Dass sich Hitlers Bilder für den Verkauf nur schwer als ,Kunstwerke' rechtfertigen lassen, hat auch Kathrin Weidler, die Juniorchefin des Auktionshauses in Nürnberg, begriffen, weshalb sie als Ausrede eine andere Taktik fährt. In einem  ​Spiegel-Artikel möchte sie die Bilder einfach nur als ,historische Dokumente' betrachtet wissen. Aber was soll das überhaupt heißen? „Historisches Dokument" wovon? Etwa vom Münchener Standesamt? Da gibt es bestimmt auch Fotos, die mit Sicherheit weniger verschwommen sind als Hitlers Kritzeleien. Und gerade dann stellt sich doch die Frage, wie ein bloßes Dokument 130.000 Euro wert sein kann—das kann es nämlich nur, indem es ein historisches Zeugnis einer fast schon zum Mythos gewordenen Figur ist.

Der Logik von Frau Weiler nach wäre nahezu alles ein historisches Dokument —auch der Schriftzug „Arbeit macht frei". Und wem würde nicht befremdlich werden, wenn er erführe, dass die Stadt Auschwitz plant, den Schriftzug in einer Auktion an einen Höchstbietenden zu verscherbeln? Einen Markt und Käufer wird es immer geben. Es ist gar nicht mal so lange her, da wurde eben besagter Schriftzug ​im Auftrag eines Schweden gek​laut, weil jemand offensichtlich den etwas anderen Willkommensgruß für sein Zuhause haben wollte.

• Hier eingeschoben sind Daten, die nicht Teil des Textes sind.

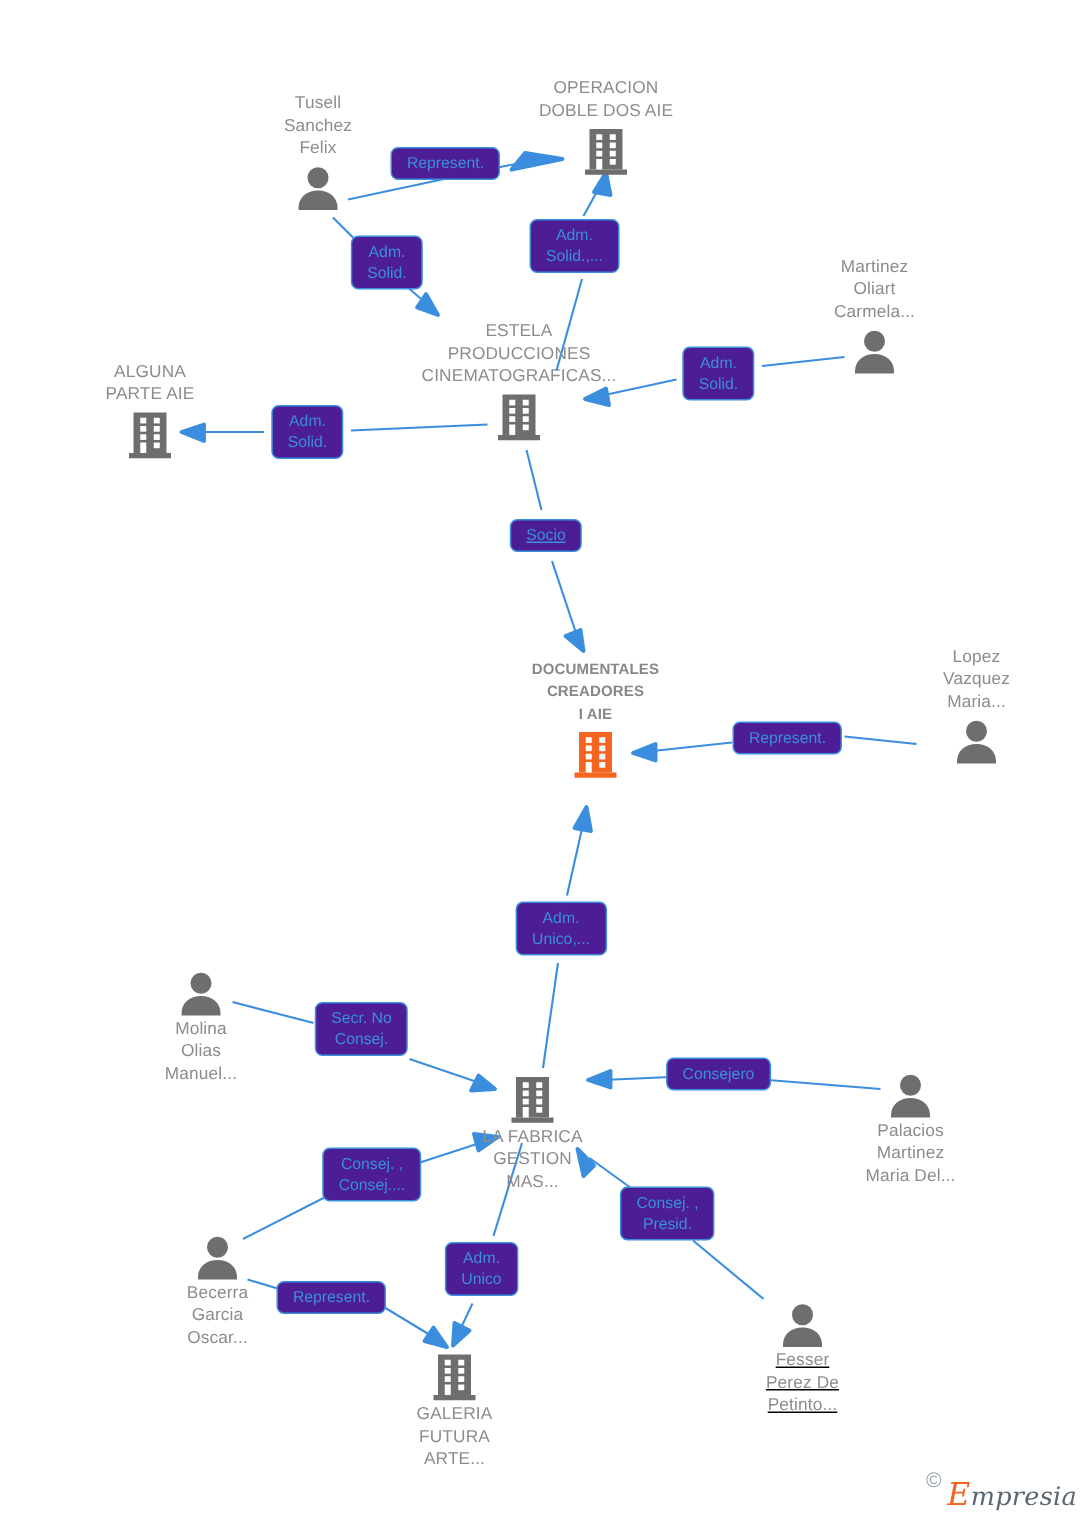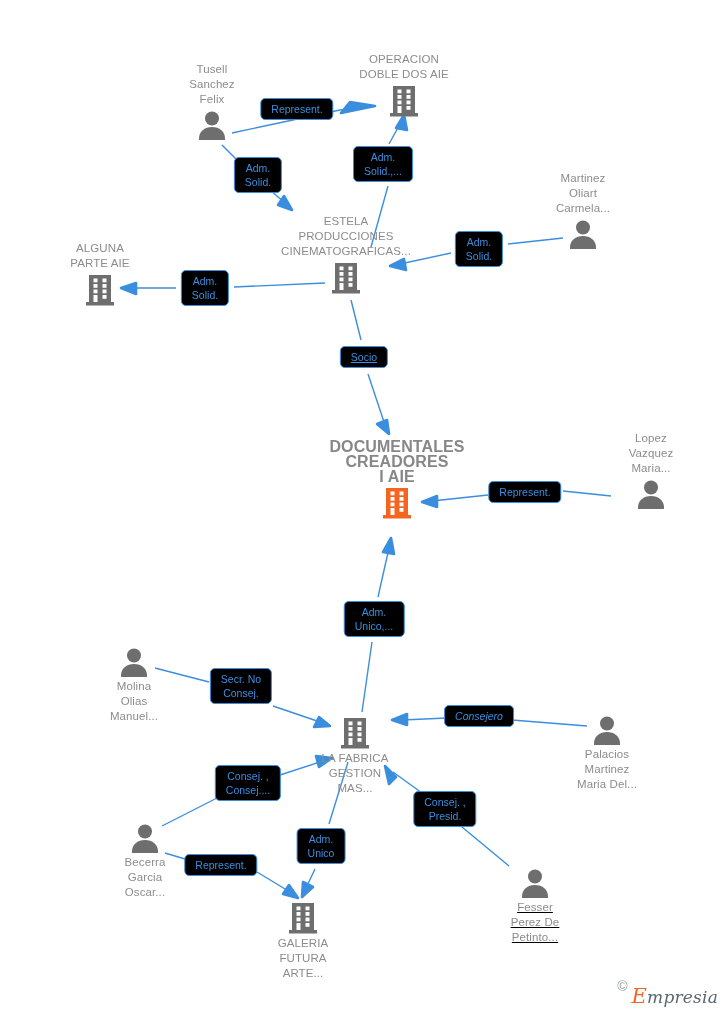--- a/index.html
+++ b/index.html
@@ -47,30 +47,30 @@
     letter-spacing: .1px;
     white-space: pre-line;
   }
   .node.company .node-label {
     color: #8c8c8c;
     font-size: 11.5px;
   }
   .node.focus .node-label {
     color: #878787;
     font-weight: bold;
-    font-size: 16px;
+    font-size: 10px;
   }
   .node.label-above .node-label { margin-bottom: 2px; }
   .node.label-below .node-label { margin-top: 1px; }
 
   
   .edge-label {
     position: absolute;
     z-index: 4;
-    background: #000000;
+    background: #4c1d95;
     border: 1px solid #3b8ede;
     border-radius: 5px;
     color: #3b8ede;
     font-size: 10.5px;
     line-height: 14px;
     text-align: center;
     padding: 3px 10px;
     white-space: pre-line;
     box-sizing: border-box;
     transform: translate(-50%, -50%);
@@ -395,21 +395,21 @@
       <div class="edge-label" style="left: 479px; top: 249px;">Adm.
 Solid.</div>
       <div class="edge-label" style="left: 205px; top: 288px;">Adm.
 Solid.</div>
       <div class="edge-label" style="left: 364px; top: 357px; text-decoration: underline;">Socio</div>
       <div class="edge-label" style="left: 525px; top: 492px;">Represent.</div>
       <div class="edge-label" style="left: 374px; top: 619px;">Adm.
 Unico,...</div>
       <div class="edge-label" style="left: 241px; top: 686px;">Secr.  No
 Consej.</div>
-      <div class="edge-label" style="left: 479px; top: 716px; font-style: italic;">Consejero</div>
+      <div class="edge-label" style="left: 479px; top: 716px;">Consejero</div>
       <div class="edge-label" style="left: 248px; top: 783px;">Consej. ,
 Consej....</div>
       <div class="edge-label" style="left: 445px; top: 809px;">Consej. ,
 Presid.</div>
       <div class="edge-label" style="left: 221px; top: 865px;">Represent.</div>
       <div class="edge-label" style="left: 321px; top: 846px;">Adm.
 Unico</div>
     </div>
 
   <div id="watermark">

Foto: ​Javier Kohen | ​Flickr | ​CC BY-SA 2.0

An die Moral der Käuferschicht braucht man also ohnehin nicht appellieren. Wie sieht es aber mit der Seite der Verkäufer aus? Natürlich fällt es leicht, hier vom Schreibtisch aus mit dem Finger auf die Leute zu zeigen und große Töne zu spucken. Zugegeben, auch ich müsste fünf Mal überlegen, was wohl zu machen wäre, wenn ich auf dem Dachboden einen alten Hitler fände und die Aussicht auf 130.000 Euro locken würde. Deshalb ist der Hut umso mehr vor denjenigen zu ziehen, die diese historischen Dokumente an Archive abgeben, wo sie weggeschlossen bleiben—den Erlös aus Auktionen spenden ist eine weitere Option.

Was aber den Handel als solchen anbetrifft: Solange Käufer und Verkäufer anonym bleiben, wird auch ihr Treiben weitergehen . Denn die einzigen, die Gefahr laufen, bei dem Ganzen öffentlich ihr Gesicht zu verlieren, sind die Auktionshäuser. Diese sind natürlich nicht blöd und haben das Risiko, den ein potenzieller Imageverlust für ihr Geschäft bedeuten würde, gegen den Gewinn aus Nazibildern aufgerechnet. Wie es scheint, ist das Risiko nicht besonders hoch.

Anscheinend hat kaum jemand ein Problem damit, dass deutsche Auktionhäuser mit etwas Geld verdienen, dass man eigentlich nur als perversen Devotionalienhandel für Nazi-Fetischisten bezeichnen kann.